Intermarker linkage disequilibrium is possibly caused by distance proximity and the coexpression of genes. If n is the number of significant SNPs, there are \(C_{2}^{n}\) possible pairs with intermarker linkage disequilibrium. The ordinary least squares approach results in hypercollinearity when a full set of significant SNPs is included in the multivariate regression model. To solve the hypercollinearity problem, we used the ridge regression. Ridge regression minimises a penalty-augmented loss function and obtains the optimisation parameters \(\hat{\beta}^{ridge}\).

$$\hat{\beta}^{ridge} = \mathop {argmin}\limits_{{\beta \in R}} \left\| {y - X\beta } \right\|_{2}^{2} + \lambda \left\| \beta \right\|_{2}^{2} ,$$

where \(\left\| \beta \right\|_{2} = \sqrt {\beta_{0}^{2} + \beta_{1}^{2} + \cdots + \beta_{p}^{2} }\) and \(\lambda\) is the shrinkage parameter that controls the size of coefficients and amount of regularisation. As \(\lambda\) approaches zero, the least square solutions are obtained; as \(\lambda\) approaches infinity, the ridge coefficients \(\hat{\beta}^{ridge} = 0\) are obtained. The result is a constant (intercept-only) model. We selected the SNPs for which \(\hat{\beta}^{ridge}\) was stable across different \(\lambda\) values.
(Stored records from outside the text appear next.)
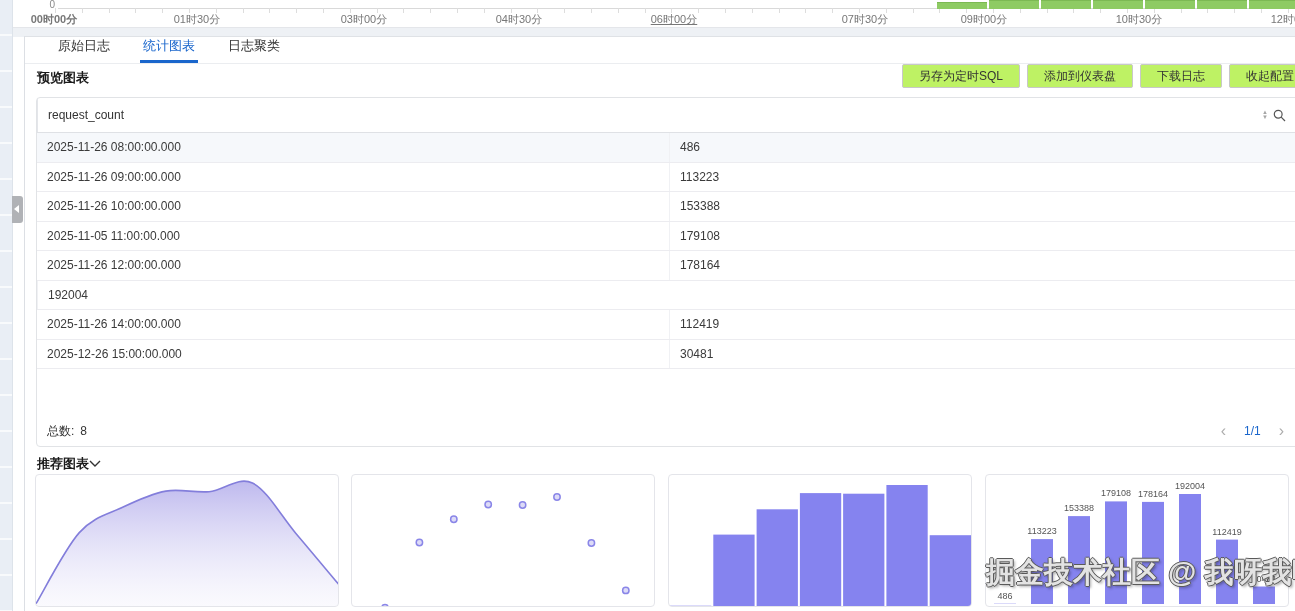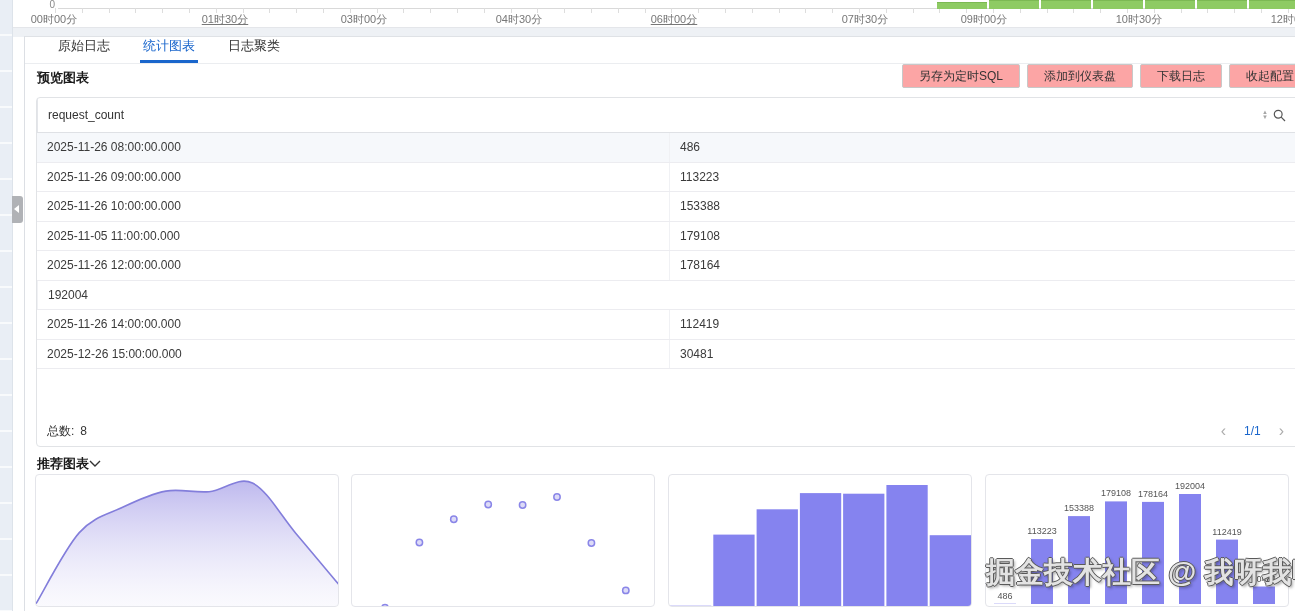"00时00分" div.hist-label { font-weight: none -> bold }
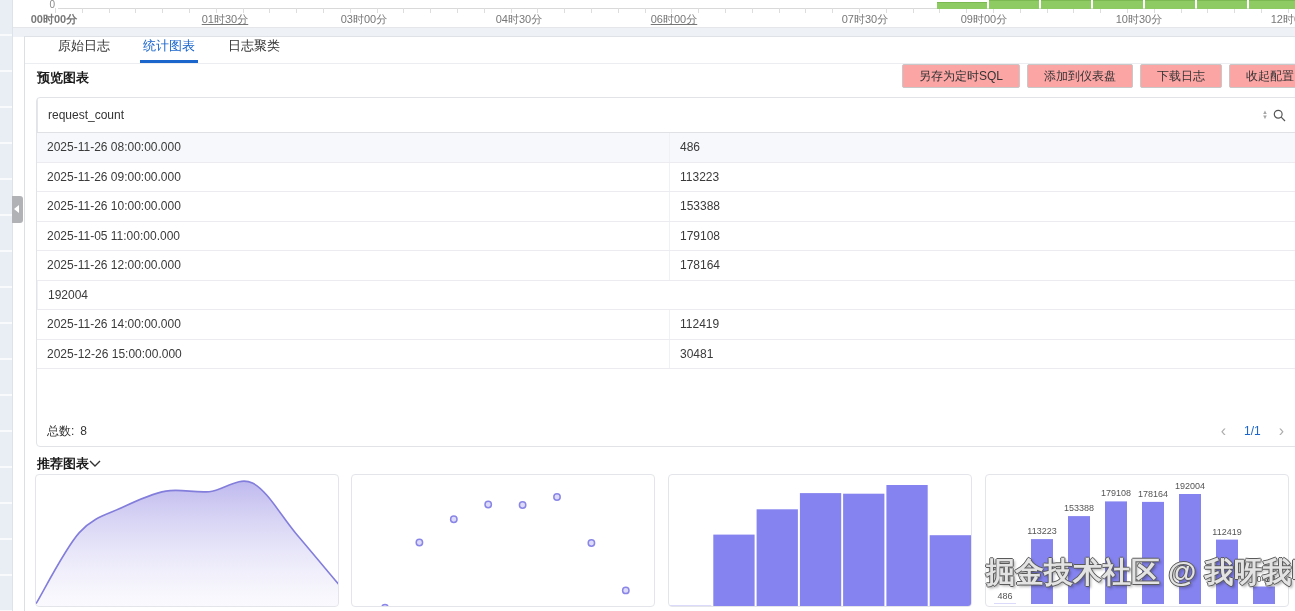"01时30分" div.hist-label { left: 212px -> 184px; text-decoration: underline -> none }
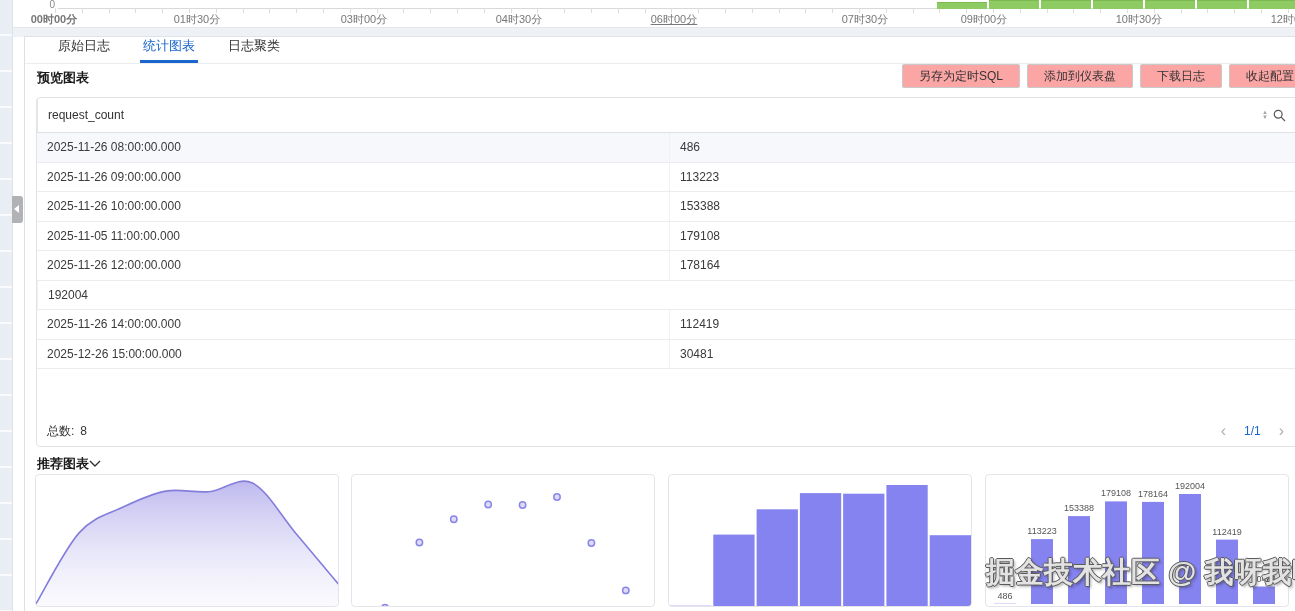"另存为定时SQL" .btn { background: #fca5a5 -> #bef264 }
Statistical analyses were conducted using R, Python open-source programming languages, FUMA GWAS (https://fuma.ctglab.nl/), LDSC software (https://github.com/bulik/ldsc), Plink version 1.90, the Multiple GWAS comparison and PheWAS of the GWAS ATLAS resource (https://atlas.ctglab.nl/), HAPLOVIEW version 4.2, and standard SAS software.

Gene-set based analysis

To map the most significant genes to particular clusters of biological mechanisms, we conducted gene list analysis. The Gene Ontology (GO) terms were used for functional annotation. We performed gene-list analysis by using PANTHER software and tools50. The list of significant genes was uploaded directly on the homepage of the GO website (geneontology.org/docs/go-enrichment-analysis). Hypergeometric distribution was applied to test whether the overrepresentation of a GO term occurred significantly more often than chance. Hypergeometric distribution and binomial test were applied to test whether the overrepresentation of a GO term occurred significantly more often than chance. Cut-off of p value is < 0.05. Fold enrichment was defined as the number of significant genes in the list divided by the expected number of genes in a particular GO category50.

Ethics approval

The study abided the Declaration of Helsinki. This study was approved by the Ethics Review Committees of National Taiwan University Hospital (project number: 201506095RINC).